Since I joined, I have posted answers for various reasons. Initially, I used to find questions that really interested me, something about which I had information or an issue I was passionate about. I wrote lengthy answers for some of the questions, often rechecking the information I had by referring to books, online info etc. It was a good feeling of camaraderie, and a feeling that somebody reads/cares about my answers. One of my answers got selected as best answer. Some also got a good rating from multiple users. I got hooked at this point because it was more of ‘recognition’ that I was a useful person and my views were accepted by people around me.

Later, I discovered the point structure. Each level has various rights. I was falling short of 100 points to reach level two which allowed me to rate answers.
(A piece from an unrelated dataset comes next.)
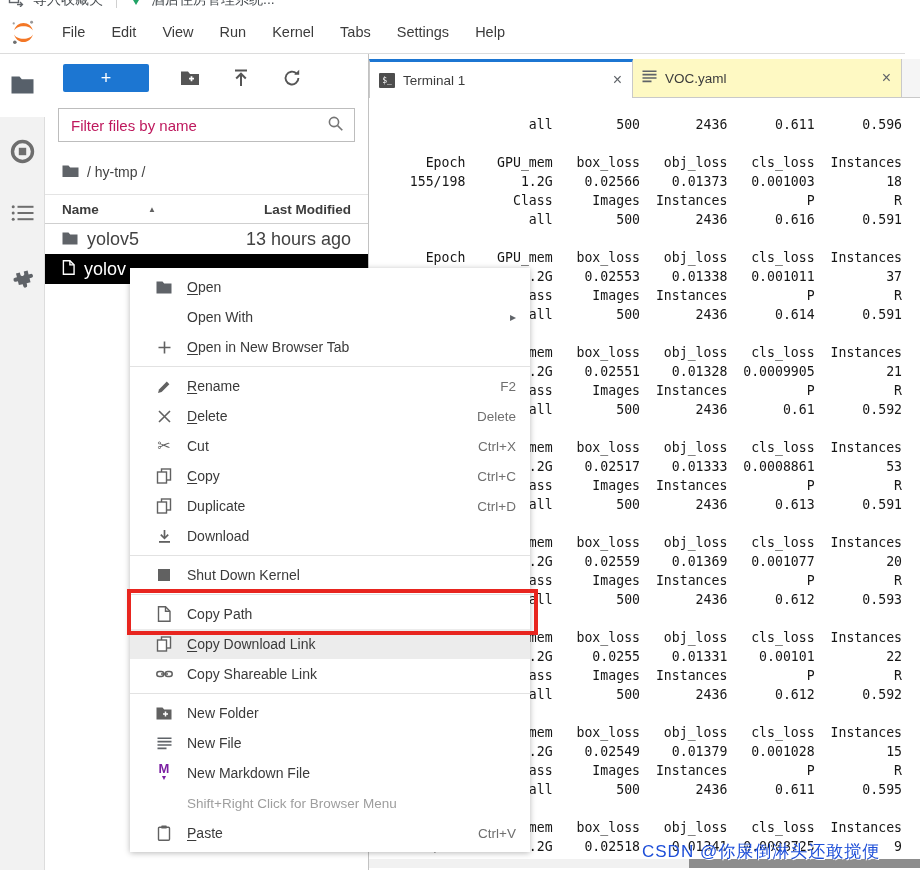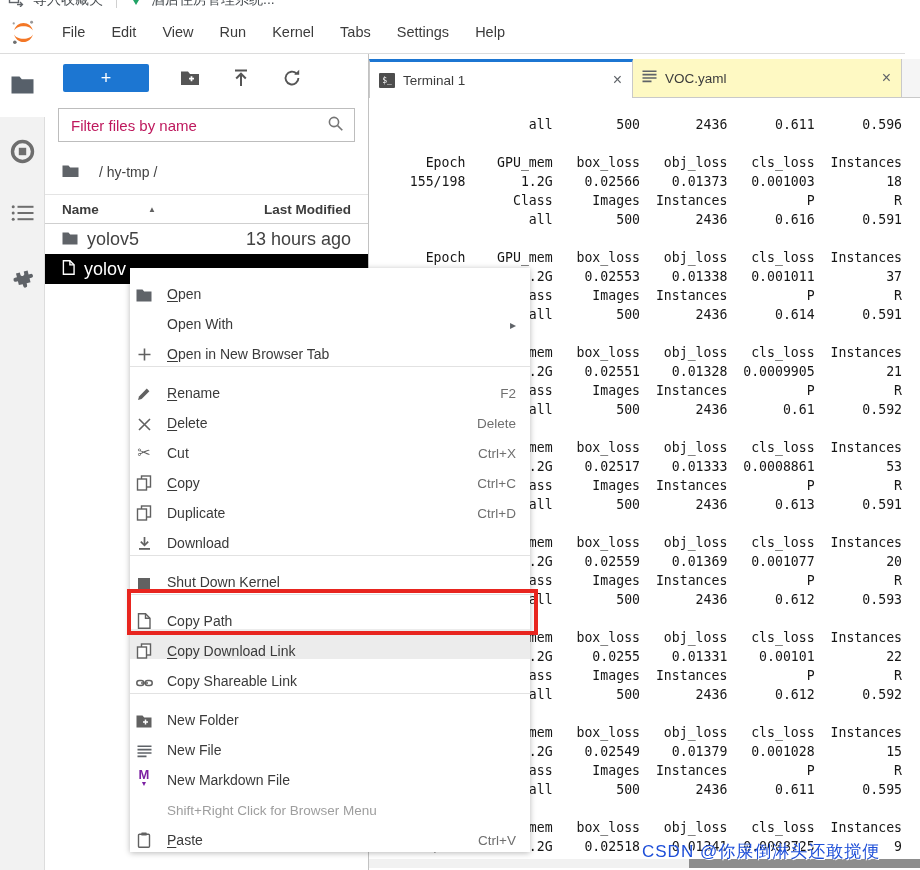"/ hy-tmp /" .fb-breadcrumb { gap: 20px -> 8px }
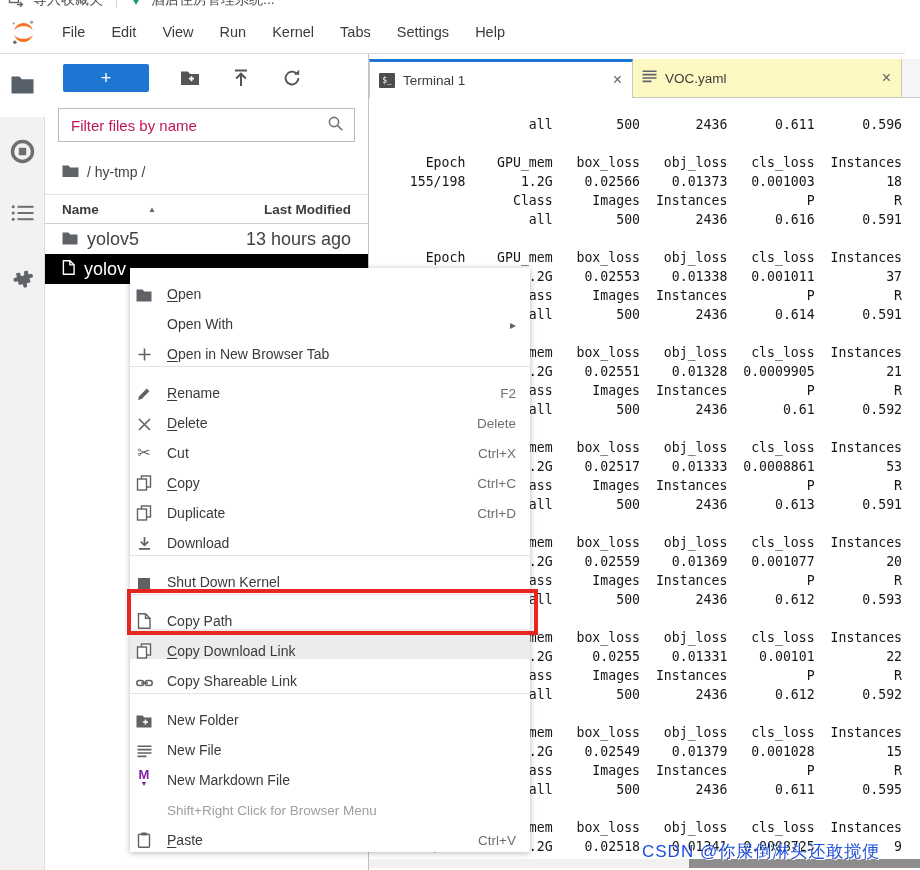"Open" .ctx-item { align-items: flex-end -> center; padding: 0 14px 0 4px -> 0 14px 0 24px }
I desperately wanted to rate answers, especially so that I could give ‘thumbs down’ to a nasty answer to one of my questions. At this point, I started to participate in a calculative manner - Give one liner answers to random questions to get 2 points for each answer and put in effort for answers that have a chance to be chosen as best answers giving me 10 points. It was fascinating to watch how my attitude, objective and level/quality of participation changed over time.

So I pretty much went through these transitions - curiosity, need to share information/views, recognition, calculated effort to get more points to get more power to participate in all forms of communication.

4 comments:

Di Zhang said...

You bring a very interesting point. It makes the online community more similar to the offline, isn't it?

People's initiative thoughts and actions will be changed when receiving some unexpected feedbacks or regulations.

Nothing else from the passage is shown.